Кэндас понимает, что именно ощущение эмоциональной близости, которого она так добивалась в отношениях с Джимми, и есть главное препятствие, не дающее ей увидеть его сексуальную привлекательность. Чтобы преодолеть это противоречие, ей нужно найти способ создать психологическую дистанцию между собой и партнером. Задолго до встречи со мной Кэндас пыталась это сделать. Она придумала свой вариант решения проблемы: приходя домой, Джимми не должен был обращать на нее внимания. Она объяснила это так: «Если я почувствую, что совершенно не нужна тебе, ко мне вернется вожделение». Интуитивно, не понимая глубинных причин, она тем самым стимулировала желание.
К сожалению, Джимми не поддержал игры. Ему показалось, что предложение Кэндас означает, что он ей не нужен. Он с горечью объясняет свое видение ситуации: «Я так разозлился. Я же помню время, когда мне было достаточно потереться коленом о ее бедро, и она тут же возбуждалась. И уже так давно я не вижу, чтобы она по-настоящему хотела меня. А я хочу, чтобы она захотела. Мне нужно, чтобы она хотела только одного — меня — и больше ни о чем не думала».

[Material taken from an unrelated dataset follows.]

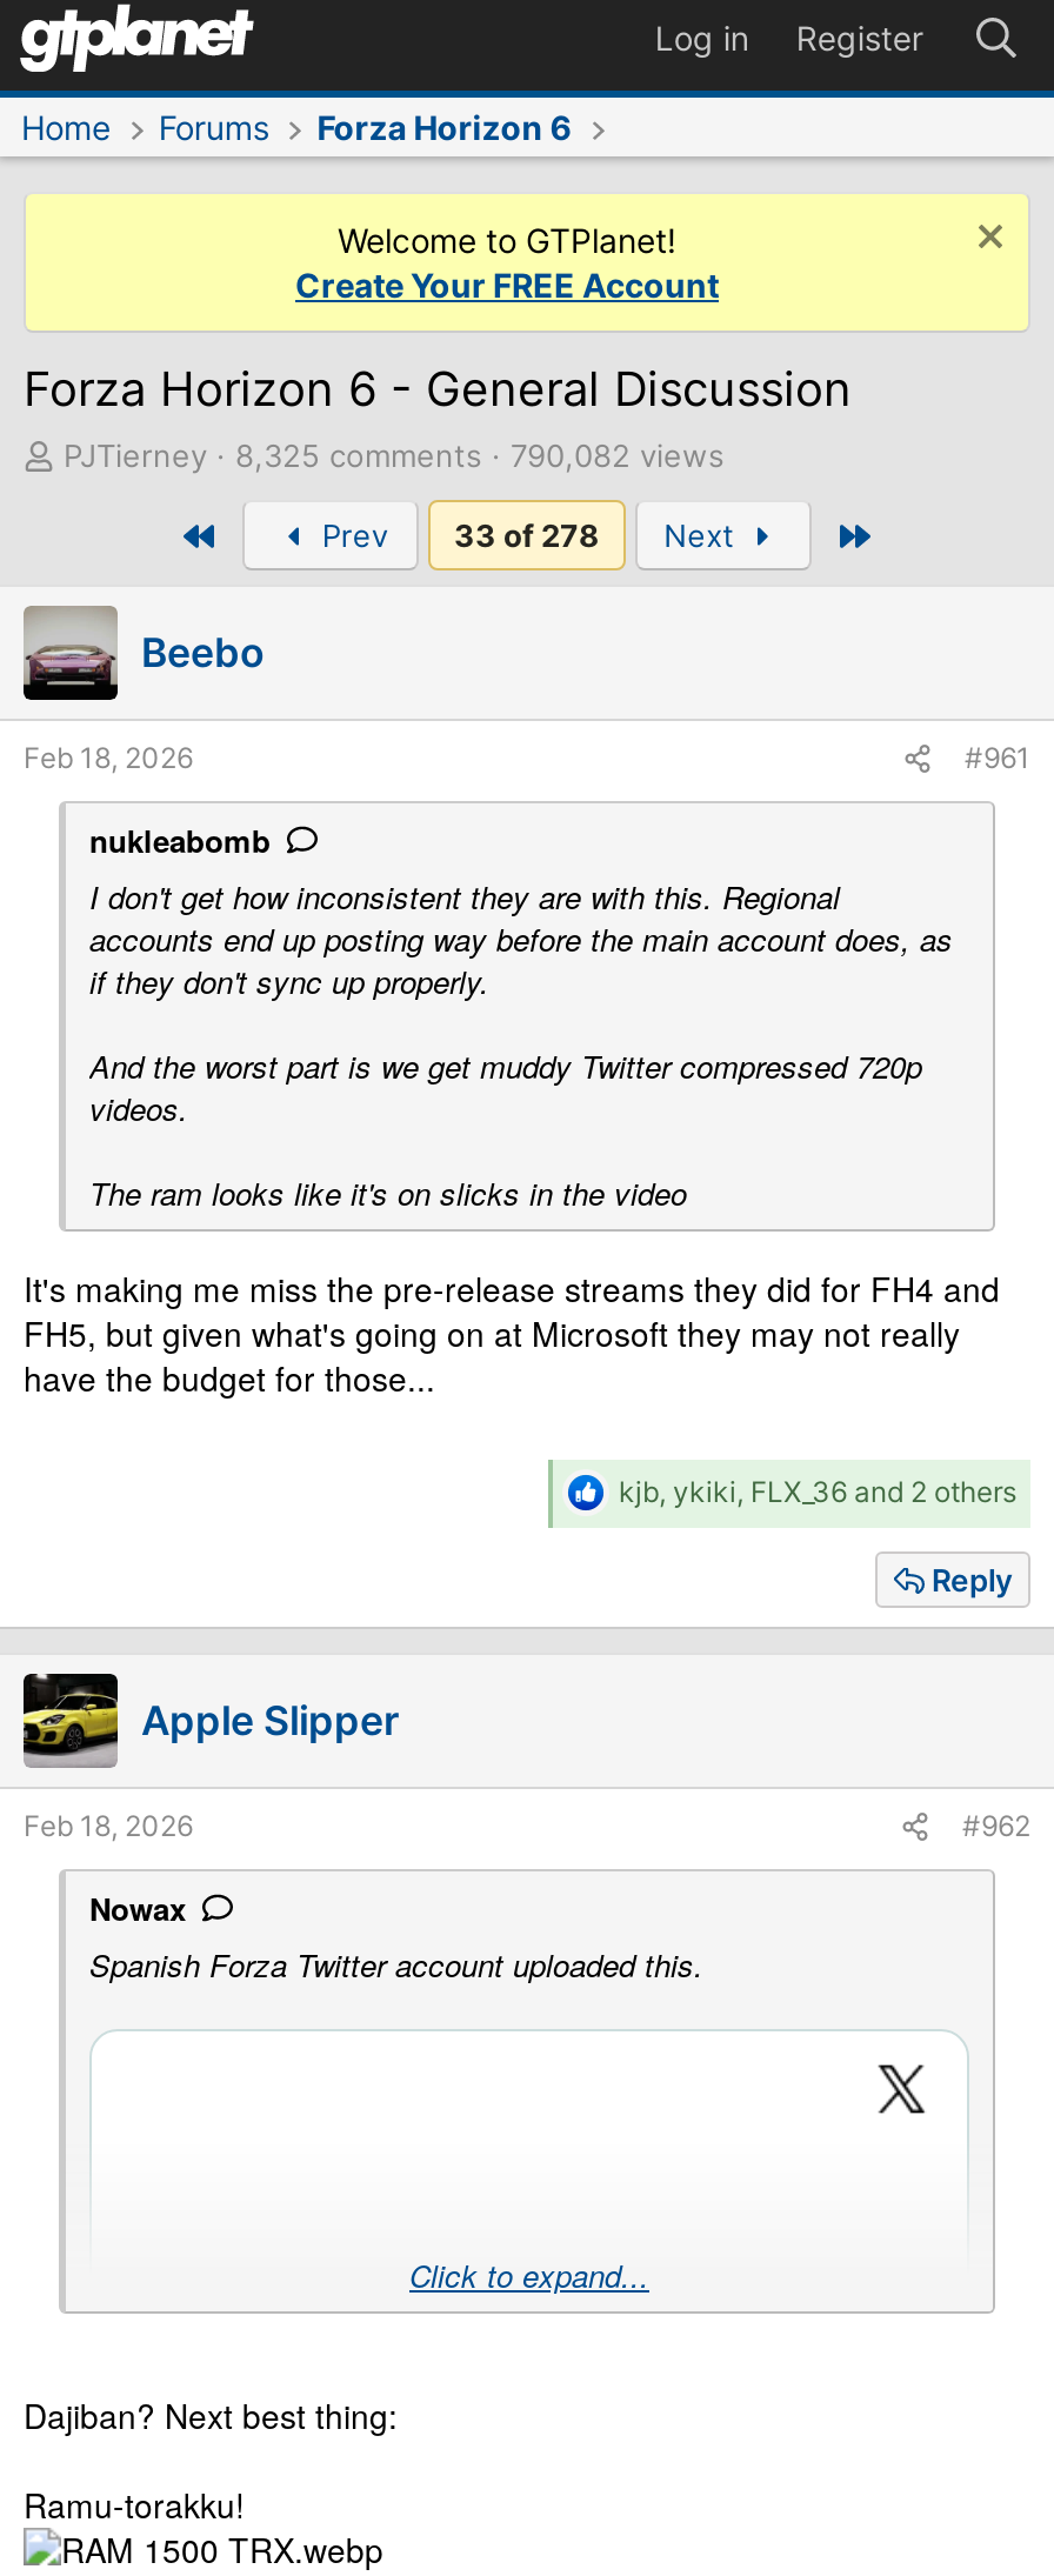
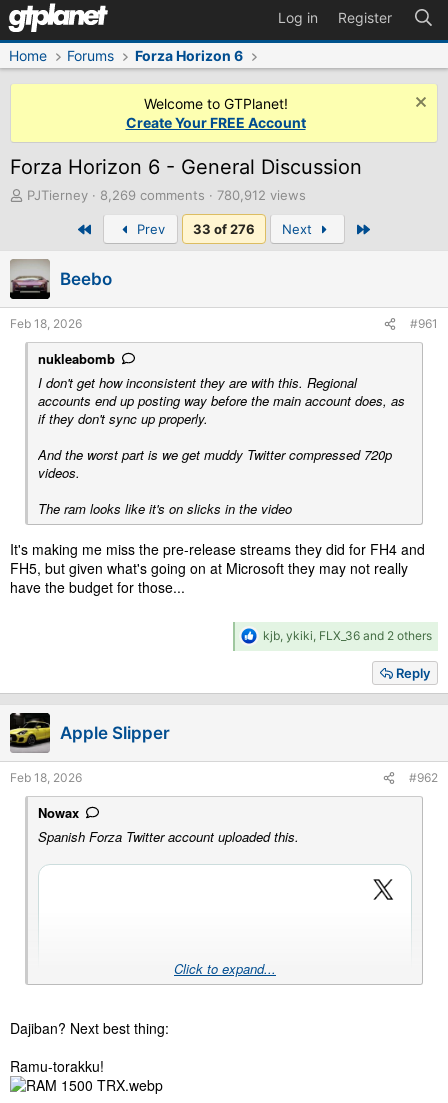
[235,436,725,474] 8,325 comments 790,082 views -> [100,187,306,203] 8,269 comments 780,912 views
[454,516,600,554] 33 of 278 -> [193,221,255,237] 33 of 276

«И вот она просит дать ей немного свободного пространства, а вы думаете, что она вас отвергает, — ответила я. — Знаете, сексуальное желание — вообще-то странная штука. Кэндас просит вас не обращать на нее внимания, и это может помочь ей вновь захотеть вас. Я понимаю, звучит как бессмыслица. Казалось бы, для чего такие сложности? И я вполне понимаю вашу реакцию. Но видите ли, Кэндас необходимо отделить эмоциональную близость от эротики, и для этого ей нужна капелька свободы. Она предложила возможный сценарий. Это был не отказ, а приглашение. Не нужно понимать все буквально — это же такая сексуальная игра: притворись, что я тебе не нужна, притворись, что не замечаешь меня».
Но Джимми не хотел подыгрывать Кэндас, стимулируя ее желание, и начал бороться с ней. Ему нужно было, чтобы она захотела его, но обязательно по его правилам. Джимми столько лет чувствовал себя отвергнутым, что теперь у него осталась лишь злость, которая лишний раз доказывала, как он нуждается в Кэндас. Чтобы нейтрализовать подступающую ярость, партнеры проявляли друг к другу все больше дружеской заботы. Но постоянные ласка и нежность подавляли сексуальный аппетит. Можно находиться в таких отношениях долгие годы и так и не дождаться настоящего вожделения. Именно так складываются отношения друзей. Джимми и Кэндас оказались друзьями, пытающимися стать любовниками.
Помня, что Кэндас уже заявляла о желании иметь чуть большую дистанцию между ней и Джимми, я решила, что пришло время вмешаться и попытаться нарушить уютные приятельские отношения. «Вы прикасаетесь друг к другу?» — спросила я, хотя ответ уже знала.